Working on the look of Jessica Drew—sporting motorcycle gear and an afro as well as a pregnancy bump—was Black Panther artist Brian Stelfreeze, who shared his penciling techniques with the team during the development of the character.
Of course, Miles Morales himself was also a highlight, with the second clip showing his taller and more athletic build, his new suit and a new symbol that maintains the DIY artist’s touch of the first film’s costume. Having successfully filled Spider-Man’s shoes, Miles (Shameik Moore) is now dealing with the classic Spidey burden of a double life, the footage showing him swinging to a parent-teacher meeting, Rakim’s ‘Guess Who’s Back’ booming as he tries to make up for his lateness, his own parents awkwardly stalling and talking up Miles’s merits.

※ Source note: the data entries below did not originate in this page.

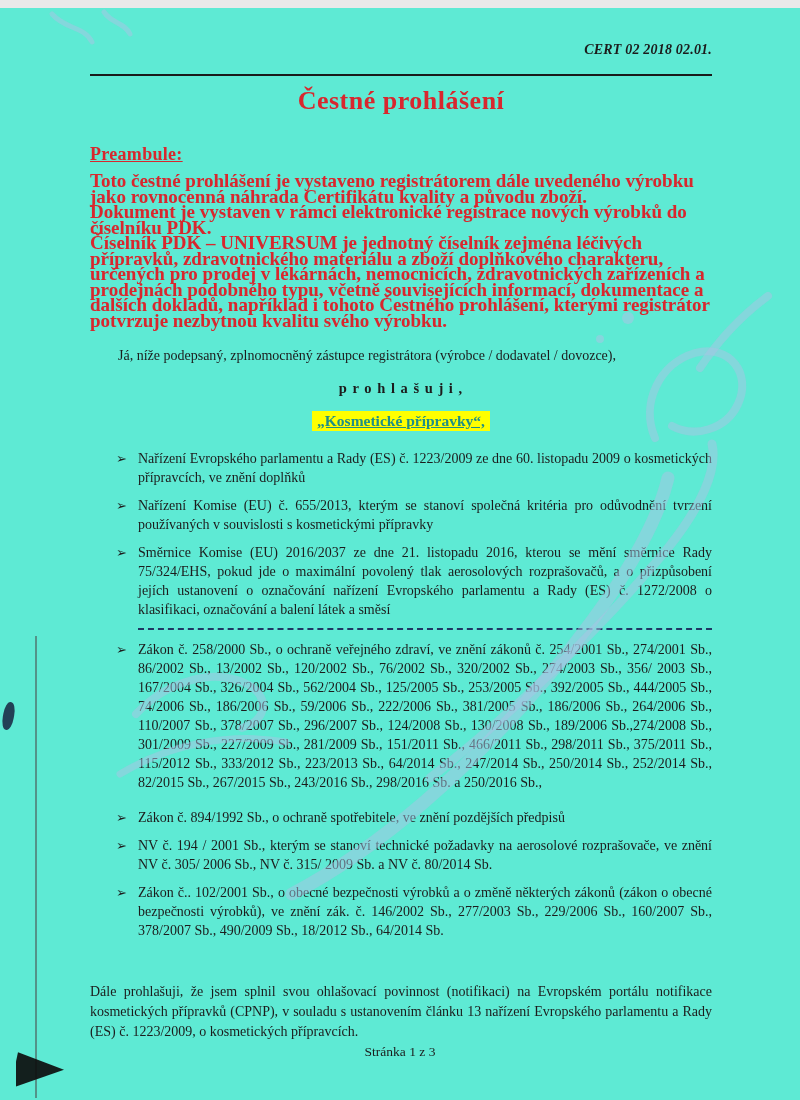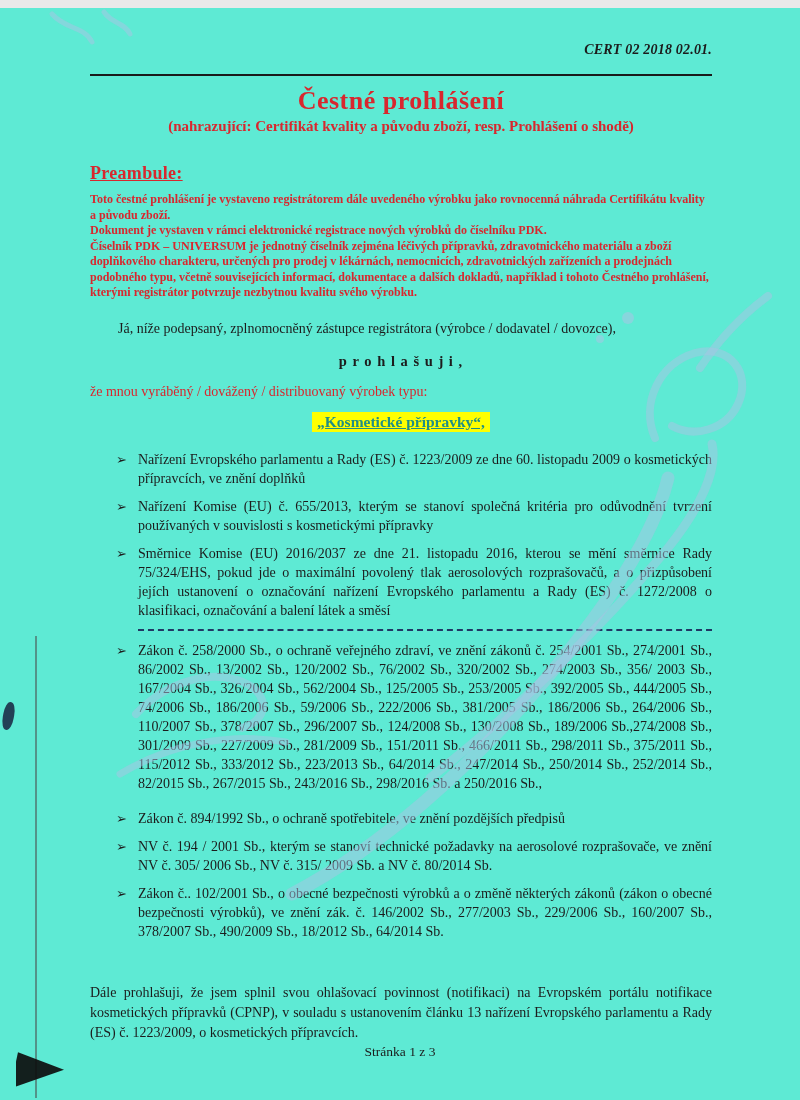--- a/index.html
+++ b/index.html
@@ -124,7 +124,6 @@
     <hr class="top-rule">
 
     <h1 class="title c-red">Čestné prohlášení</h1>
-    <div class="subtitle c-red">(nahrazující: Certifikát kvality a původu zboží, resp. Prohlášení o shodě)</div>
 
     <div class="preamble-heading c-red">Preambule:</div>
     <p class="preamble-p c-red">Toto čestné prohlášení je vystaveno registrátorem dále uvedeného výrobku jako rovnocenná náhrada Certifikátu kvality a původu zboží.</p>

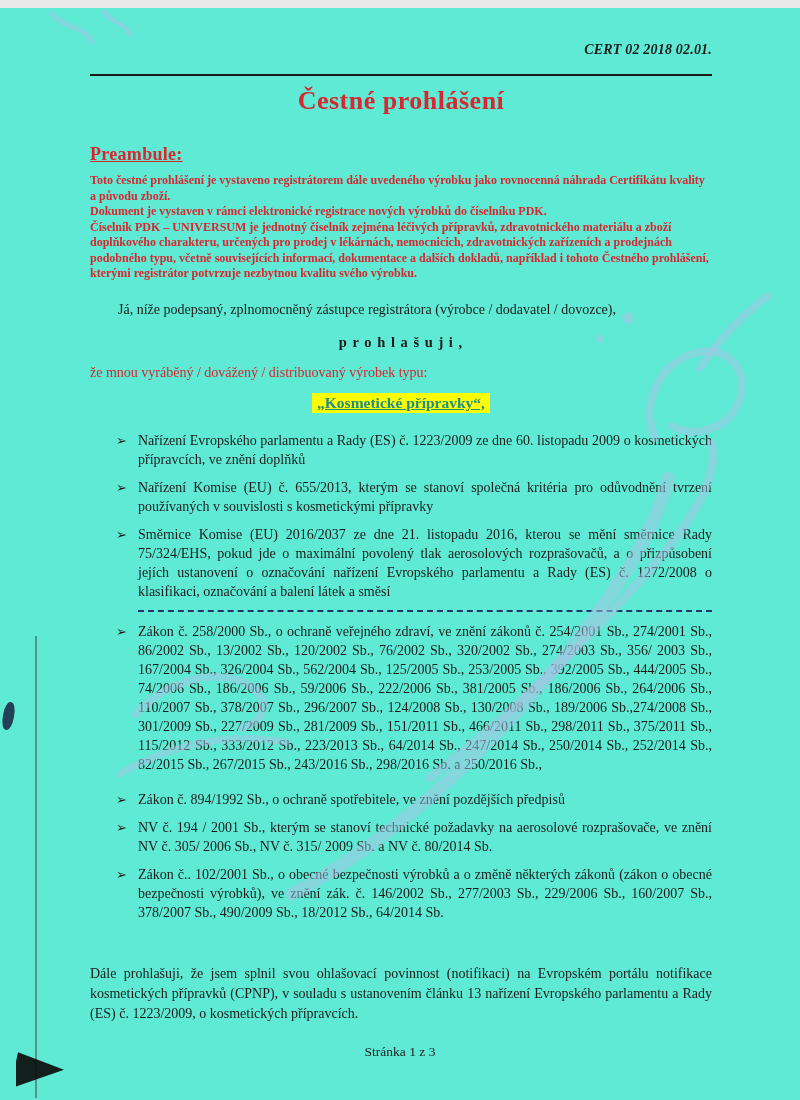--- a/index.html
+++ b/index.html
@@ -33,7 +33,7 @@
     margin:28px 0 8px 0;letter-spacing:.3px;
   }
   .preamble-p{
-    margin:0;font-size:12px;font-weight:bold;line-height:15.5px;
+    margin:0;font-size:19px;font-weight:bold;line-height:15.5px;
   }
   .intro{
     margin:20px 0 0 0;font-size:14px;text-indent:28px;

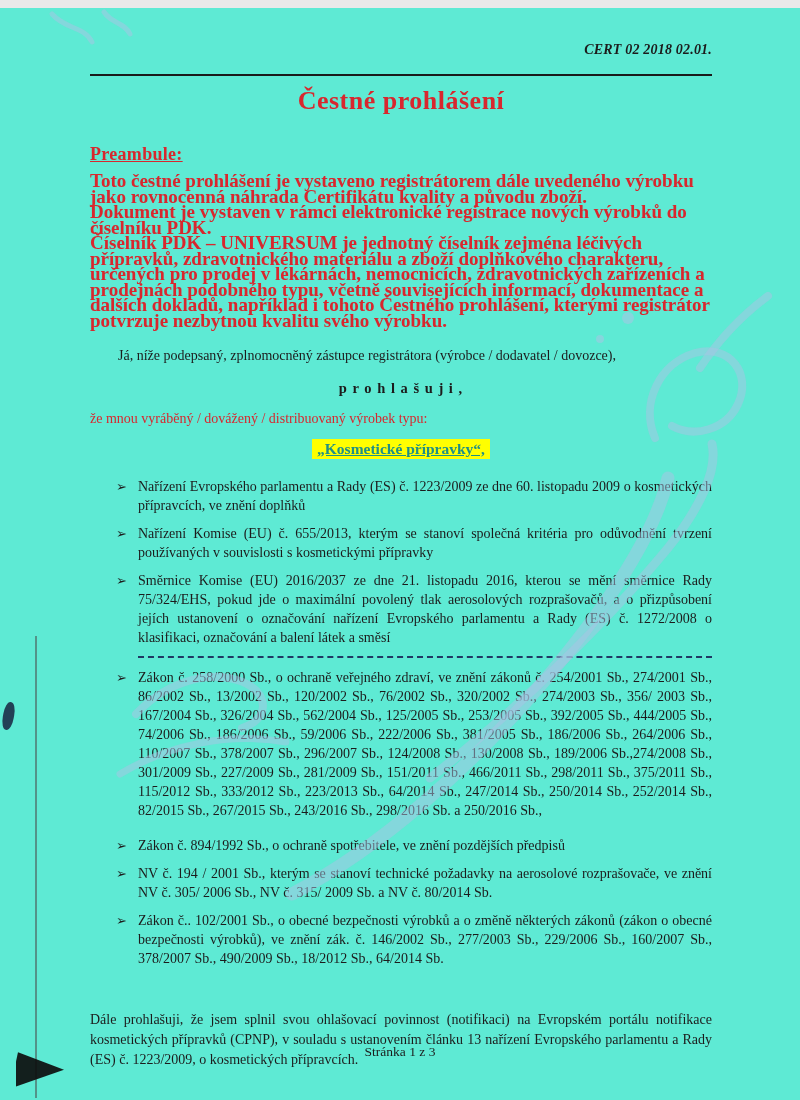--- a/index.html
+++ b/index.html
@@ -132,7 +132,6 @@
 
     <p class="intro">Já, níže podepsaný, zplnomocněný zástupce registrátora (výrobce / dodavatel / dovozce),</p>
     <p class="verb">p r o h l a š u j i ,</p>
-    <p class="product-lead c-red">že mnou vyráběný / dovážený  / distribuovaný výrobek typu:</p>
 
     <div class="product-line">
       <span class="product-type c-product">„Kosmetické přípravky“,</span>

The chemistry between Miles, his father Jeff and mother Rio is incredibly charming, especially as they briefly pause from arguing to question the teacher’s insistence on their family “coming from struggle”. It’s all to show that as big as the new film gets, the new directors haven’t lost sight of Miles and his family as the heart of its narrative, and their visual innovation as the soul of what appealed so strongly to audiences in the first place.
In a similar sense, the reintroduction of… The Spot… is a perfect summation of why Across the Spider-Verse looks like a worthy follow-up to the most popular American animated film in recent memory (and indeed Letterboxd’s highest-rated film of 2018). As Rodo writes from Annecy: “I wouldn’t complain if the movie is just a bunch of incomplete scenes, layouts and storyboards. It would [still be] perfect.” It’s in the attention to detail and excitement about the deep history of comic books, and more importantly the potential for visual experimentation, that these characters bring with them.
Though the market is busy with multiverse movies, guess who’s back (in 2023) to show everyone how it’s done.
‘Spider-Man: Across the Spider-Verse’ is due for release in 2023.